Hutan was selling Indonesian rainforest carbon credits to the wrong audience — eco-NGOs, not the corporate sustainability teams writing the actual purchase orders. We rebuilt the brand around EU taxonomy language and procurement-team workflows.
Hutan had a serious portfolio: verified rainforest preservation projects across Sumatra and Kalimantan, audited credits, and on-the-ground partnerships with indigenous communities. The website talked about all of it — passionately, in the language of conservation.
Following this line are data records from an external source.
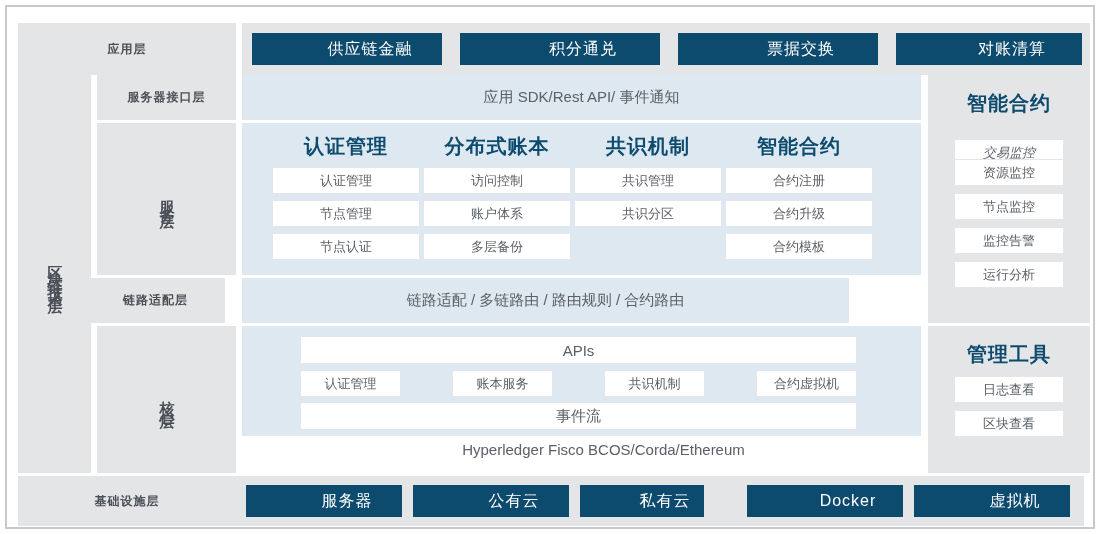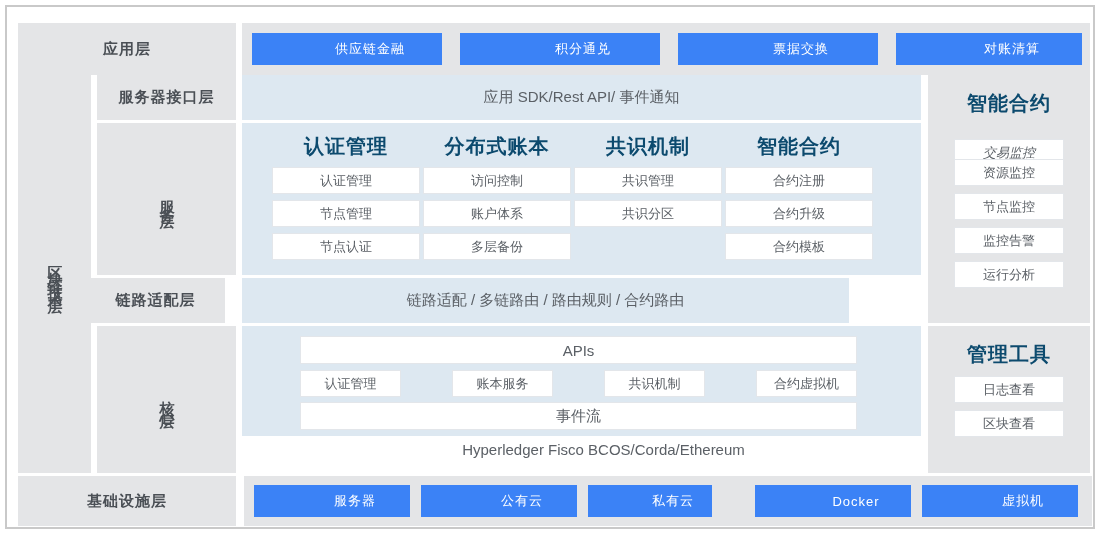--- a/index.html
+++ b/index.html
@@ -30,44 +30,44 @@
   }
 
   
   .gray {
     background: #e4e5e7;
   }
   .lightblue {
     background: #dde8f1;
   }
   .bluebtn {
-    background: #3b82f6;
+    background: #0c4a6e;
     color: #ffffff;
     display: flex;
     align-items: center;
     justify-content: center;
-    font-size: 13px;
+    font-size: 16px;
     letter-spacing: 1px;
     padding-left: 46px;
   }
   .whitebox {
     background: #ffffff;
     border: 1px solid #e3e6ea;
     box-sizing: border-box;
     display: flex;
     align-items: center;
     justify-content: center;
     color: #5b6066;
     font-size: 13px;
   }
   .layerlabel {
     display: flex;
     align-items: center;
     justify-content: center;
-    font-size: 15px;
+    font-size: 12px;
     font-weight: bold;
     color: #4a4f55;
     letter-spacing: 1px;
   }
   .vertlabel {
     display: flex;
     align-items: center;
     justify-content: center;
     font-size: 15px;
     font-weight: bold;
@@ -128,21 +128,21 @@
                  font-size: 15px; color: #5b6066; padding-left: 44px; }
 
   
   #side-top    { left: 921px; top: 68px;  width: 162px; height: 248px; }
   #side-bottom { left: 921px; top: 319px; width: 162px; height: 147px; }
   .side-title  { position: absolute; left: 0; top: 16px; width: 100%; height: 24px; }
   .side-item   { position: absolute; left: 26px; width: 110px; height: 27px; }
 
   
   #infra-label { left: 11px;  top: 469px; width: 218px; height: 50px; }
-  #infra-items { left: 237px; top: 469px; width: 848px; height: 50px; }
+  #infra-items { left: 229px; top: 469px; width: 848px; height: 50px; }
   .infra-btn   { position: absolute; top: 9px; height: 32px; }
 </style>
 </head>
 <body>
 
 <div id="diagram">
   <div class="frame">
 
     <div class="abs gray layerlabel" id="app-row-label">应用层</div>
The buyers Hutan needed were sustainability procurement teams at European industrials. They didn't search for "rainforest hope." They searched for "EU taxonomy-aligned offsets," "Article 9 fund-eligible credits," and "CSRD reporting-ready carbon supply." Hutan's site contained none of those phrases. The buyers were going to competitors with worse projects but better vocabulary.
This wasn't a translation problem — it was a buyer-language problem. The conservation story stayed; we just put procurement-grade infrastructure underneath it.
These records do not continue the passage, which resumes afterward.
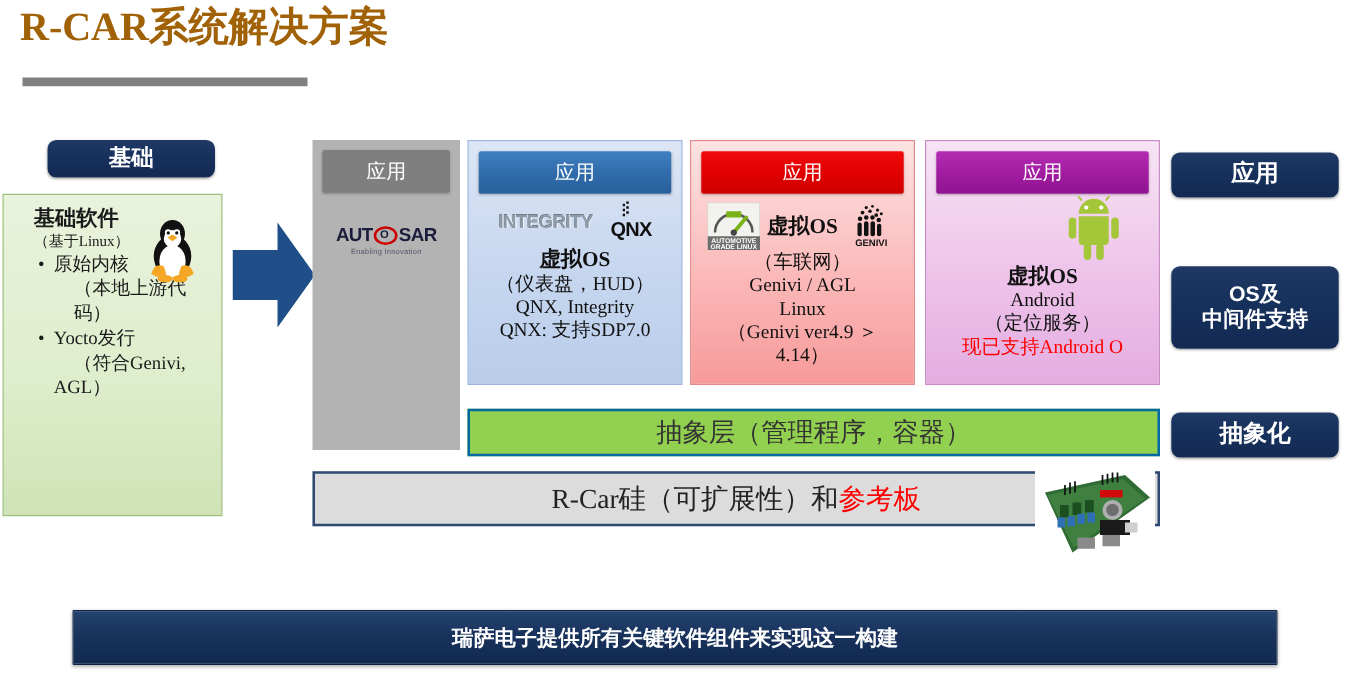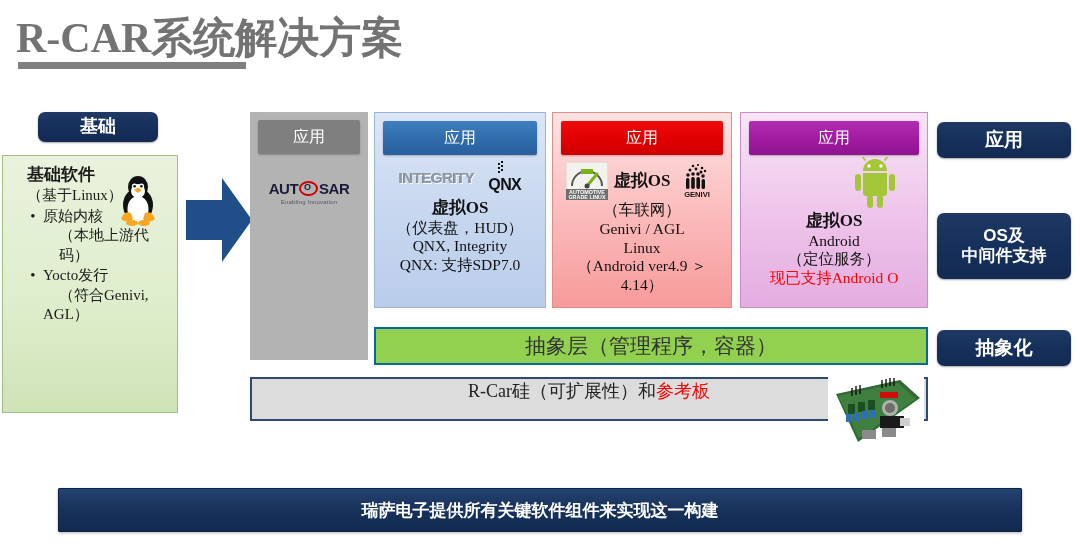--- a/index.html
+++ b/index.html
@@ -7,24 +7,24 @@
     width:1080px;height:548px;
     background:#ffffff;
     font-family:"Liberation Serif", serif;
     overflow:hidden;
     position:relative;
   }
   .slide{position:absolute;inset:0;}
 
   
   .title{
-    position:absolute;left:16px;top:10px;
+    position:absolute;left:16px;top:0;
     font-family:"Liberation Serif", serif;
-    font-size:42px;font-weight:700;
-    color:#737373;
+    font-size:32px;font-weight:700;
+    color:#a16207;
     letter-spacing:0px;
     white-space:nowrap;
   }
   .title-rule{
     position:absolute;left:18px;top:62px;
     width:228px;height:7px;
     background:#808080;
   }
 
   
@@ -47,21 +47,21 @@
     position:absolute;left:2px;top:155px;width:176px;height:258px;
     background:linear-gradient(to bottom,#e9f2dc 0%,#dfeecd 55%,#cfe3b6 100%);
     border:1px solid #9fbf7f;
     box-sizing:border-box;
     padding:8px 6px 0 24px;
     font-family:"Liberation Serif", serif;
     font-size:15px;color:#1a1a1a;
     line-height:1.30;
   }
   .base-title{font-weight:700;font-size:17px;}
-  .base-sub{font-size:15px;}
+  .base-sub{font-size:12px;}
   .base-li{display:flex;gap:4px;margin-top:1px;}
   .base-bullet{width:12px;flex:none;text-align:center;}
   .base-litext{flex:1;}
   .indent{padding-left:16px;display:block;}
 
   
   .penguin{position:absolute;left:112px;top:18px;width:46px;height:52px;}
 
   
   .arrow{position:absolute;left:186px;top:176px;width:66px;height:88px;}
@@ -139,34 +139,34 @@
   #abstraction{
     position:absolute;left:374px;top:327px;width:554px;height:38px;
     background:#92d050;border:2px solid #0369a1;box-sizing:border-box;
     display:flex;align-items:center;justify-content:center;
     font-family:"Liberation Serif", serif;font-size:21px;color:#333333;
   }
   
   #silicon{
     position:absolute;left:250px;top:377px;width:678px;height:44px;
     background:#dcdcdc;border:2px solid #2e4a73;box-sizing:border-box;
-    display:flex;align-items:flex-start;justify-content:center;
-    font-family:"Liberation Serif", serif;font-size:18px;color:#222222;
+    display:flex;align-items:center;justify-content:center;
+    font-family:"Liberation Serif", serif;font-size:22px;color:#222222;
   }
   .board{
     position:absolute;left:828px;top:372px;width:96px;height:76px;
   }
 
   
   #lbl-app{left:937px;top:122px;width:134px;height:36px;font-size:19px;}
   #lbl-os{left:937px;top:213px;width:134px;height:66px;font-size:17px;}
   #lbl-abs{left:937px;top:330px;width:134px;height:36px;font-size:19px;}
 
   
-  #lbl-base{left:38px;top:112px;width:120px;height:30px;font-size:18px;}
+  #lbl-base{left:38px;top:112px;width:134px;height:30px;font-size:18px;}
 
   
   #banner{
     position:absolute;left:58px;top:488px;width:962px;height:42px;
     background:linear-gradient(to bottom,#22406f 0%,#17305a 45%,#102banner 100%);
     background:linear-gradient(to bottom,#24436f 0%,#18325c 45%,#112a50 100%);
     border:1px solid #0d2345;border-radius:1px;
     display:flex;align-items:center;justify-content:center;
     color:#ffffff;font-family:"Liberation Sans", sans-serif;
     font-weight:700;font-size:17px;
@@ -299,21 +299,21 @@
           <rect x="20.4" y="15" width="3.6" height="12" rx="1.7"></rect>
           <rect x="25.6" y="17" width="3.4" height="10" rx="1.6"></rect>
         </g>
         <text x="21" y="35" font-family="Liberation Sans, sans-serif" font-size="7.6" fill="#111" text-anchor="middle" font-weight="bold">GENIVI</text>
       </svg>
     </div>
     <div class="col-body" style="margin-top:0px;">
       <div>（车联网）</div>
       <div>Genivi / AGL</div>
       <div>Linux</div>
-      <div>（Android ver4.9 ＞</div>
+      <div>（Genivi ver4.9 ＞</div>
       <div>4.14）</div>
     </div>
   </div>
 
   <div class="col" id="col-purple">
     <div class="col-head">应用</div>
     <div style="position:relative;height:4px;">
       <svg style="position:absolute;left:108px;top:2px;" width="52" height="52" viewBox="0 0 52 52">
         <g fill="#a4c639">
           <path d="M14 16 h24 v20 a3 3 0 0 1 -3 3 h-18 a3 3 0 0 1 -3 -3 z"></path>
Within six weeks, enterprise enquiries lifted 61%. More importantly, the source of inquiries shifted: instead of NGOs and curious individuals, the inbox filled with sustainability directors at European manufacturers and asset managers running Article 9 funds.
Hutan closed three multi-year offtake agreements in Q2 — none of which required cold outreach.
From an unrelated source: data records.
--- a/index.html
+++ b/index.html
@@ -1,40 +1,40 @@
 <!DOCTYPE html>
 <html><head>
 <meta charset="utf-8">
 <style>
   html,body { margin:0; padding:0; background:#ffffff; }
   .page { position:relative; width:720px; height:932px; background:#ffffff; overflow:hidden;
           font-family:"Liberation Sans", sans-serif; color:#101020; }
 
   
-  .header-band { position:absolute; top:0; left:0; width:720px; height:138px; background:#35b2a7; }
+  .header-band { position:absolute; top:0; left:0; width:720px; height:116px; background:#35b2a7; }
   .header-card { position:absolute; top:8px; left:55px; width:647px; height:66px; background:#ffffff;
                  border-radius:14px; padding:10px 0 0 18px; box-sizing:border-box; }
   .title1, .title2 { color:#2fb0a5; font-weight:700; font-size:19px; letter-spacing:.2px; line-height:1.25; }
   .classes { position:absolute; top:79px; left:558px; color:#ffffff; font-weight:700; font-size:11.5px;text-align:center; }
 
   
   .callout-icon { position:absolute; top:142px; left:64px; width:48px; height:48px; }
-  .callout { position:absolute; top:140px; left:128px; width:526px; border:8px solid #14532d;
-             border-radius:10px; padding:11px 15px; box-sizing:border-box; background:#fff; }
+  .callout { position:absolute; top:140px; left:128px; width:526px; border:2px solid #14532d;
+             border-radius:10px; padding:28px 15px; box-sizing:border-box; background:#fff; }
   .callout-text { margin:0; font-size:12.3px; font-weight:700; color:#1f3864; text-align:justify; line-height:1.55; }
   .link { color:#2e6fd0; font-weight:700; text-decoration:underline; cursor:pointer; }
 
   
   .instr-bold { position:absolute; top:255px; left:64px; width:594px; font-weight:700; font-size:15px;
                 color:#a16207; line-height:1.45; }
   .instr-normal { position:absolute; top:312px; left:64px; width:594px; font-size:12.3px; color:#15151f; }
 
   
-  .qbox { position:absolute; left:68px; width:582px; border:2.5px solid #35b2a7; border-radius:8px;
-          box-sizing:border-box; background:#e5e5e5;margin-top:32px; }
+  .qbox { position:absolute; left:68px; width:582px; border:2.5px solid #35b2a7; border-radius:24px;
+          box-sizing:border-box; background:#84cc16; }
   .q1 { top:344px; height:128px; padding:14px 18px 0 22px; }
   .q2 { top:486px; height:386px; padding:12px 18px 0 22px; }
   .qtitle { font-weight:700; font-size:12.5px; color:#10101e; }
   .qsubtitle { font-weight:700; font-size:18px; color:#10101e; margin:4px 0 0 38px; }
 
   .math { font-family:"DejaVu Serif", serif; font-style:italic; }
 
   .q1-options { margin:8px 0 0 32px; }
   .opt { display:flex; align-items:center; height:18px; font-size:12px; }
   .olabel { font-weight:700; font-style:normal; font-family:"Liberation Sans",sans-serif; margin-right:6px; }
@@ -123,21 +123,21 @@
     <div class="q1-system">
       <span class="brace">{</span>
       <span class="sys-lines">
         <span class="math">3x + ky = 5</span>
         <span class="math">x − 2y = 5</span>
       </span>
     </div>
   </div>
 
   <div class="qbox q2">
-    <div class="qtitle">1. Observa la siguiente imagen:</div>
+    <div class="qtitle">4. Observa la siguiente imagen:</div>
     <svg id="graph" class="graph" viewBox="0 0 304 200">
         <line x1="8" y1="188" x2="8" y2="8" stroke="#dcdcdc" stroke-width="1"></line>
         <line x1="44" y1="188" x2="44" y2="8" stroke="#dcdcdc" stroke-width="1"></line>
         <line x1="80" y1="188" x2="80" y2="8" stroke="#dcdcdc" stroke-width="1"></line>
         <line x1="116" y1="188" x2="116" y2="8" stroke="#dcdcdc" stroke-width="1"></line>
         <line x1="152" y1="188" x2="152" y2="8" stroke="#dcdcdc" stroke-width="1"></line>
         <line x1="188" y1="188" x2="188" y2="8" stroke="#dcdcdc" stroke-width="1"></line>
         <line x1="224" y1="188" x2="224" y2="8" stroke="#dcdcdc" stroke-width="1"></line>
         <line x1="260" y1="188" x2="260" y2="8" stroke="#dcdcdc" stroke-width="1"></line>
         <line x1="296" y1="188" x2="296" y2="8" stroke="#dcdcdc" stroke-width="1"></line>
A repositioned brand and procurement-ready digital presence in 28 days.
Identified the exact procurement vocabulary used by EU sustainability teams and mapped it to Hutan's project portfolio.
Rebuilt around due diligence, methodology disclosures, and verification — all accessible without a sales conversation.
Six-market keyword research targeting Article 9 funds, CSRD-aligned offsets, and corporate ESG procurement queries.
Structured data on credit types, vintages, and methodology so AI tools used in procurement research surface Hutan accurately.
"We weren't selling a different product. We were just finally describing it the way the buyer thought about it."